_INSTRUCTIONS FOR THE TASK:_
Give back exactly the lines from the one holding "tax: 23% = 132.84 -> 23% = 141.81" to the bottom of the material, both included, and nothing more. No pictures.

_EXERCISE MATERIALS:_
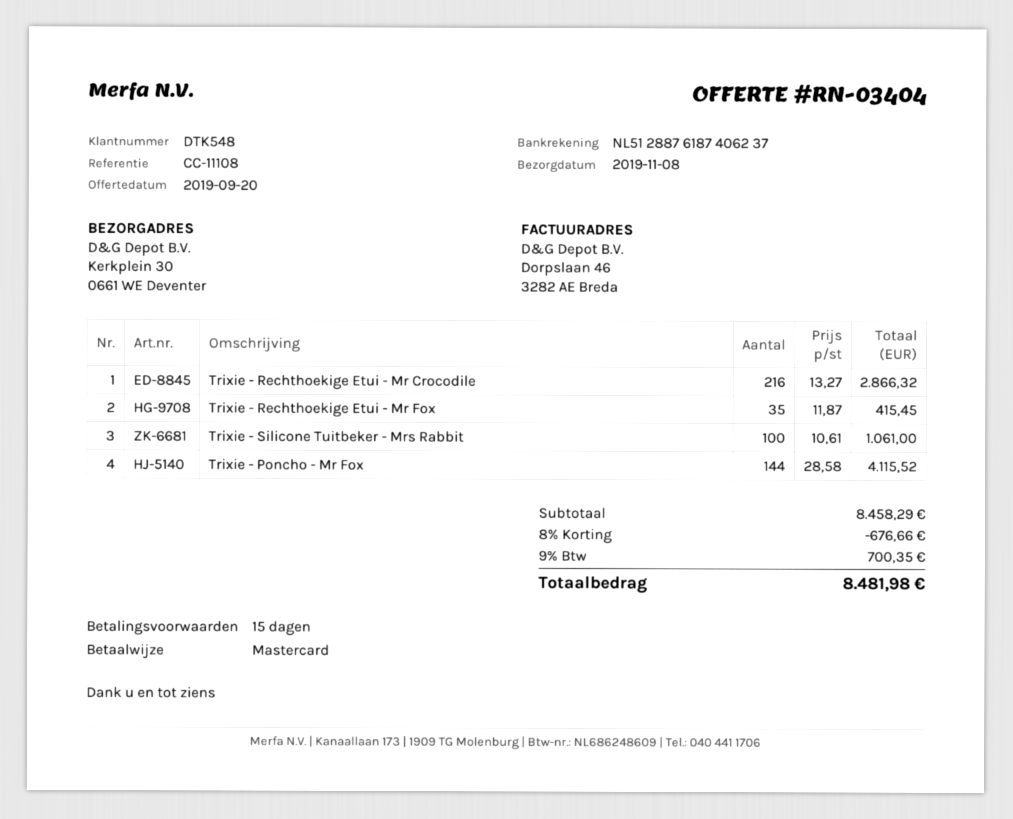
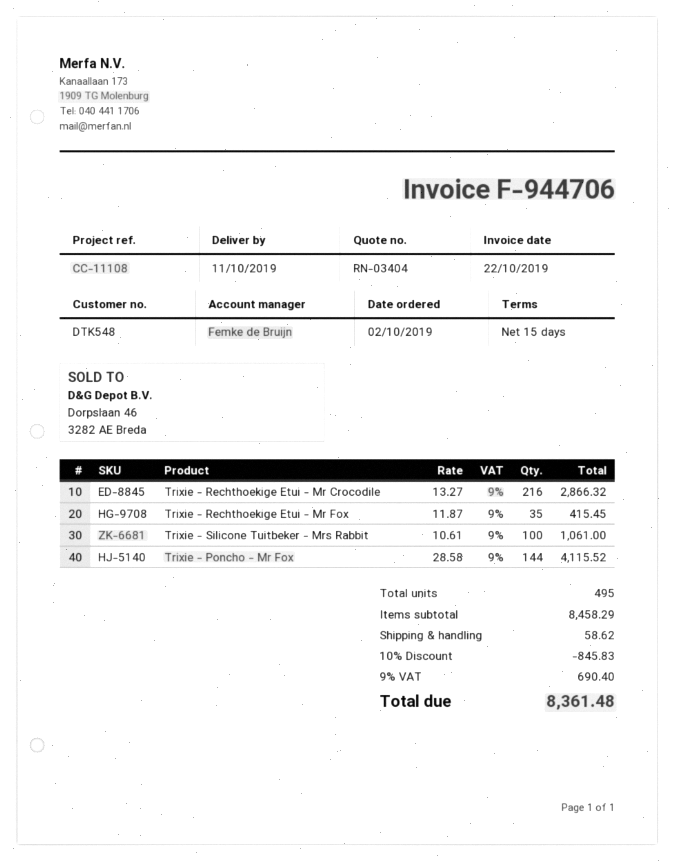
delivery date: 2019-11-08 -> 2019-10-11
discount: 8% = 676.66 -> 10% = 845.83
shipping: none -> 58.62
tax: 9% = 700.35 -> 9% = 690.40
total: 8481.98 -> 8361.48

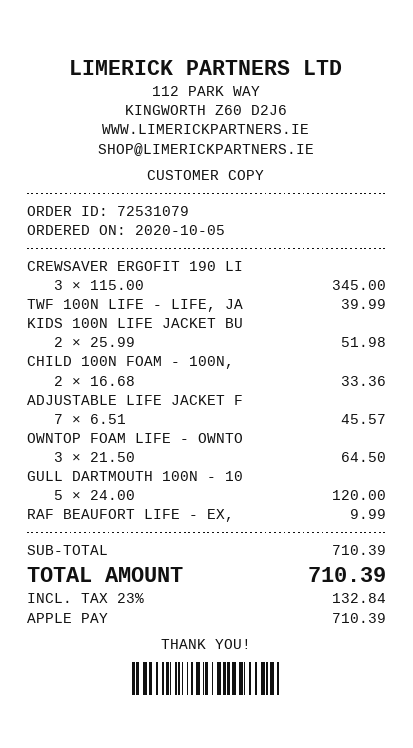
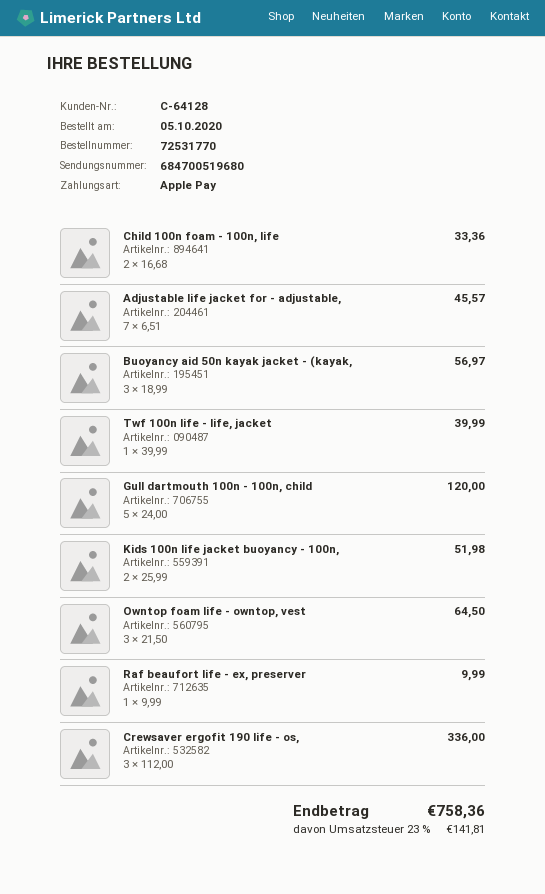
order number: 72531079 -> 72531770
CREWSAVER ERGOFIT 190 LI: 3 x 115.00 = 345.00 -> 3 x 112.00 = 336.00
Buoyancy aid 50n kayak jacket - (kayak,: none -> 3 x 18.99 = 56.97
tax: 23% = 132.84 -> 23% = 141.81
total: 710.39 -> 758.36

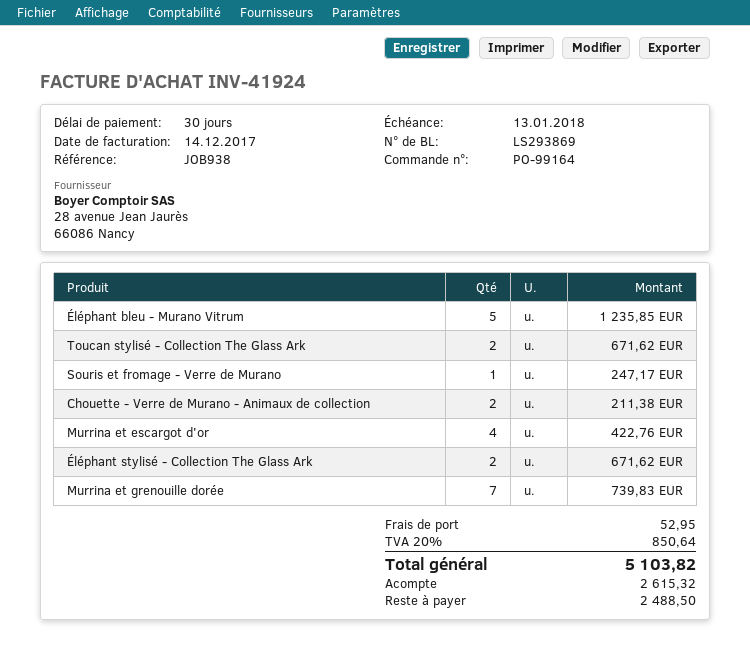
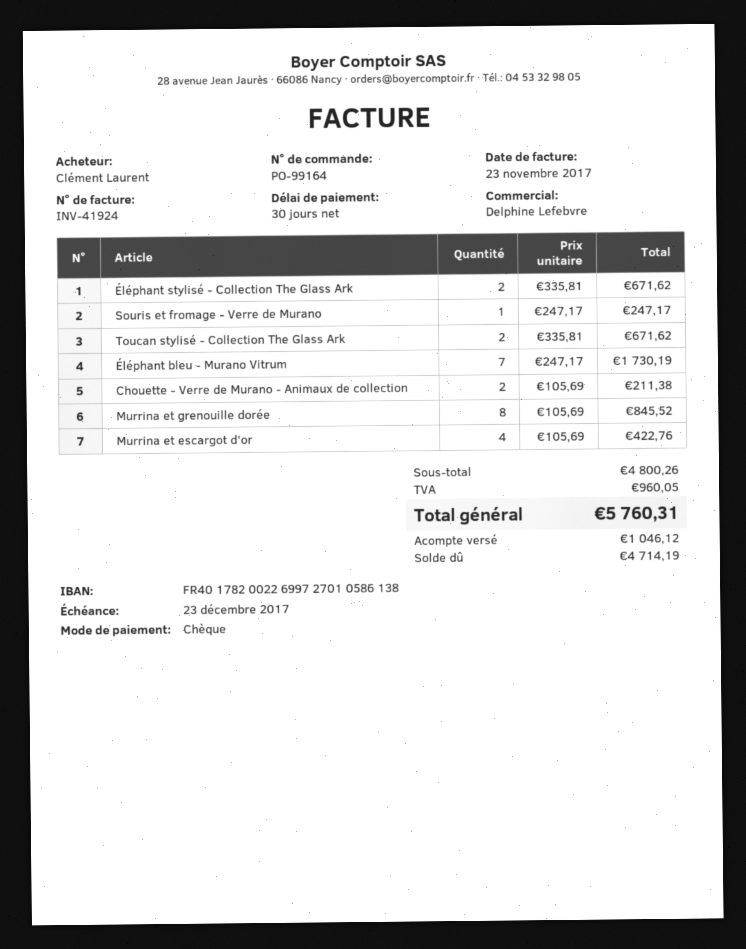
invoice date: 2017-12-14 -> 2017-11-23
due date: 2018-01-13 -> 2017-12-23
Éléphant bleu - Murano Vitrum: 5 for 1235.85 -> 7 for 1730.19
Murrina et grenouille dorée: 7 for 739.83 -> 8 for 845.52
shipping: 52.95 -> none
tax: 850.64 -> 960.05
total: 5103.82 -> 5760.31
deposit: 2615.32 -> 1046.12
balance: 2488.50 -> 4714.19

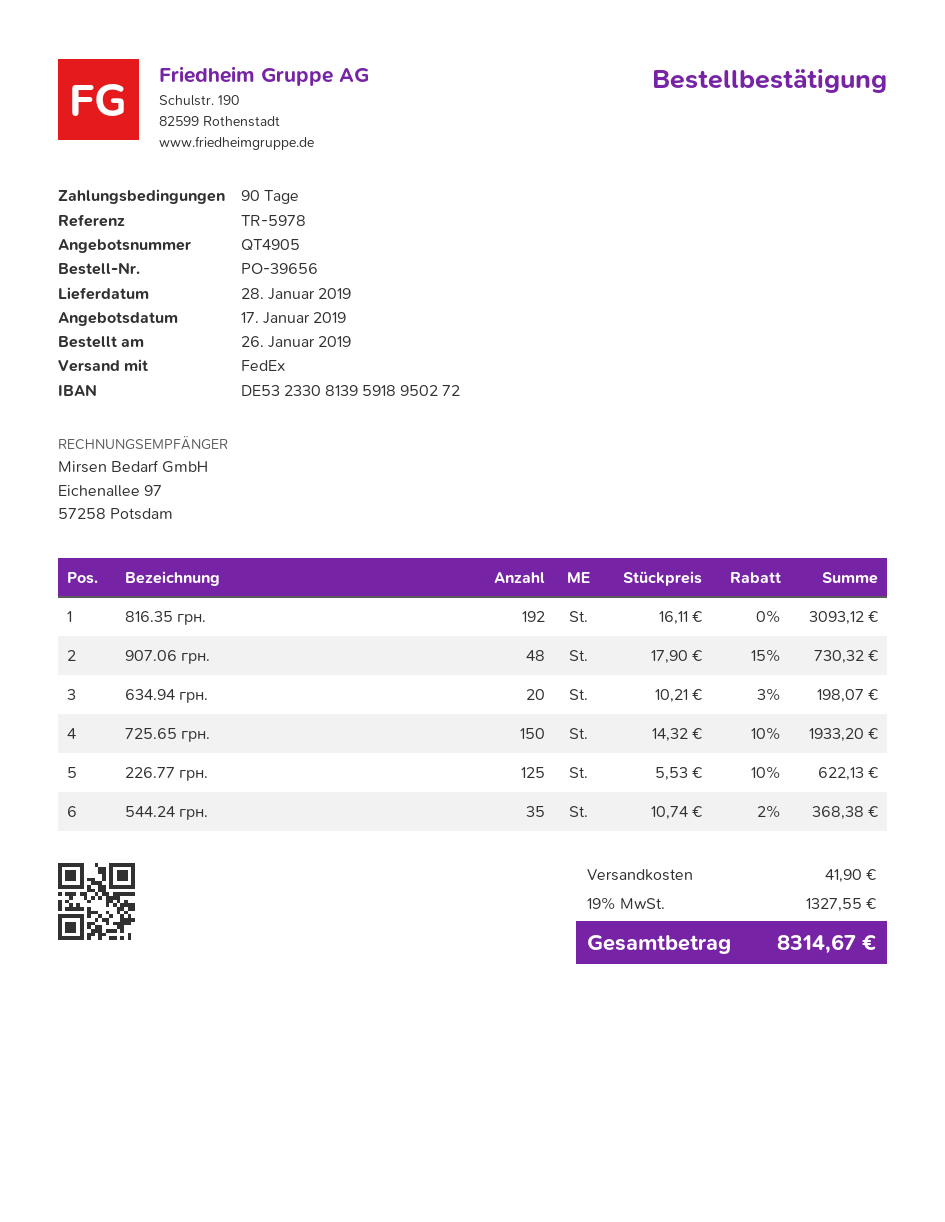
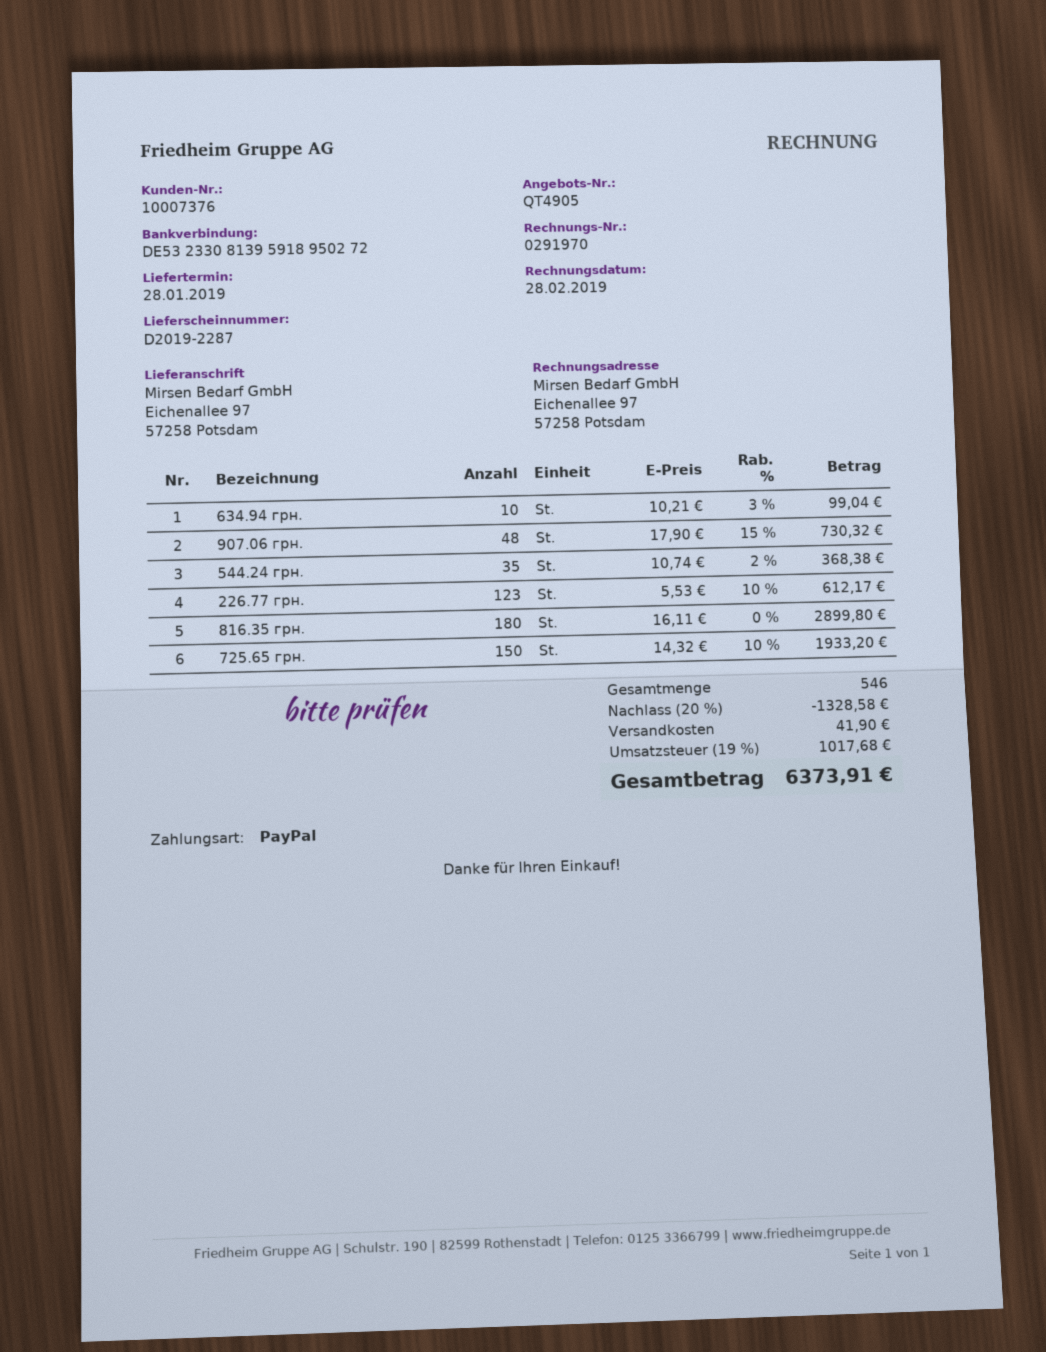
816.35 грн.: 192 x 16.11 = 3093.12 -> 180 x 16.11 = 2899.80
634.94 грн.: 20 x 10.21 - 3% = 198.07 -> 10 x 10.21 - 3% = 99.04
226.77 грн.: 125 x 5.53 - 10% = 622.13 -> 123 x 5.53 - 10% = 612.17
discount: none -> 20% = 1328.58
tax: 19% = 1327.55 -> 19% = 1017.68
total: 8314.67 -> 6373.91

_EXERCISE RESULT:_
tax: 23% = 132.84 -> 23% = 141.81
total: 710.39 -> 758.36

invoice date: 2017-12-14 -> 2017-11-23
due date: 2018-01-13 -> 2017-12-23
Éléphant bleu - Murano Vitrum: 5 for 1235.85 -> 7 for 1730.19
Murrina et grenouille dorée: 7 for 739.83 -> 8 for 845.52
shipping: 52.95 -> none
tax: 850.64 -> 960.05
total: 5103.82 -> 5760.31
deposit: 2615.32 -> 1046.12
balance: 2488.50 -> 4714.19

816.35 грн.: 192 x 16.11 = 3093.12 -> 180 x 16.11 = 2899.80
634.94 грн.: 20 x 10.21 - 3% = 198.07 -> 10 x 10.21 - 3% = 99.04
226.77 грн.: 125 x 5.53 - 10% = 622.13 -> 123 x 5.53 - 10% = 612.17
discount: none -> 20% = 1328.58
tax: 19% = 1327.55 -> 19% = 1017.68
total: 8314.67 -> 6373.91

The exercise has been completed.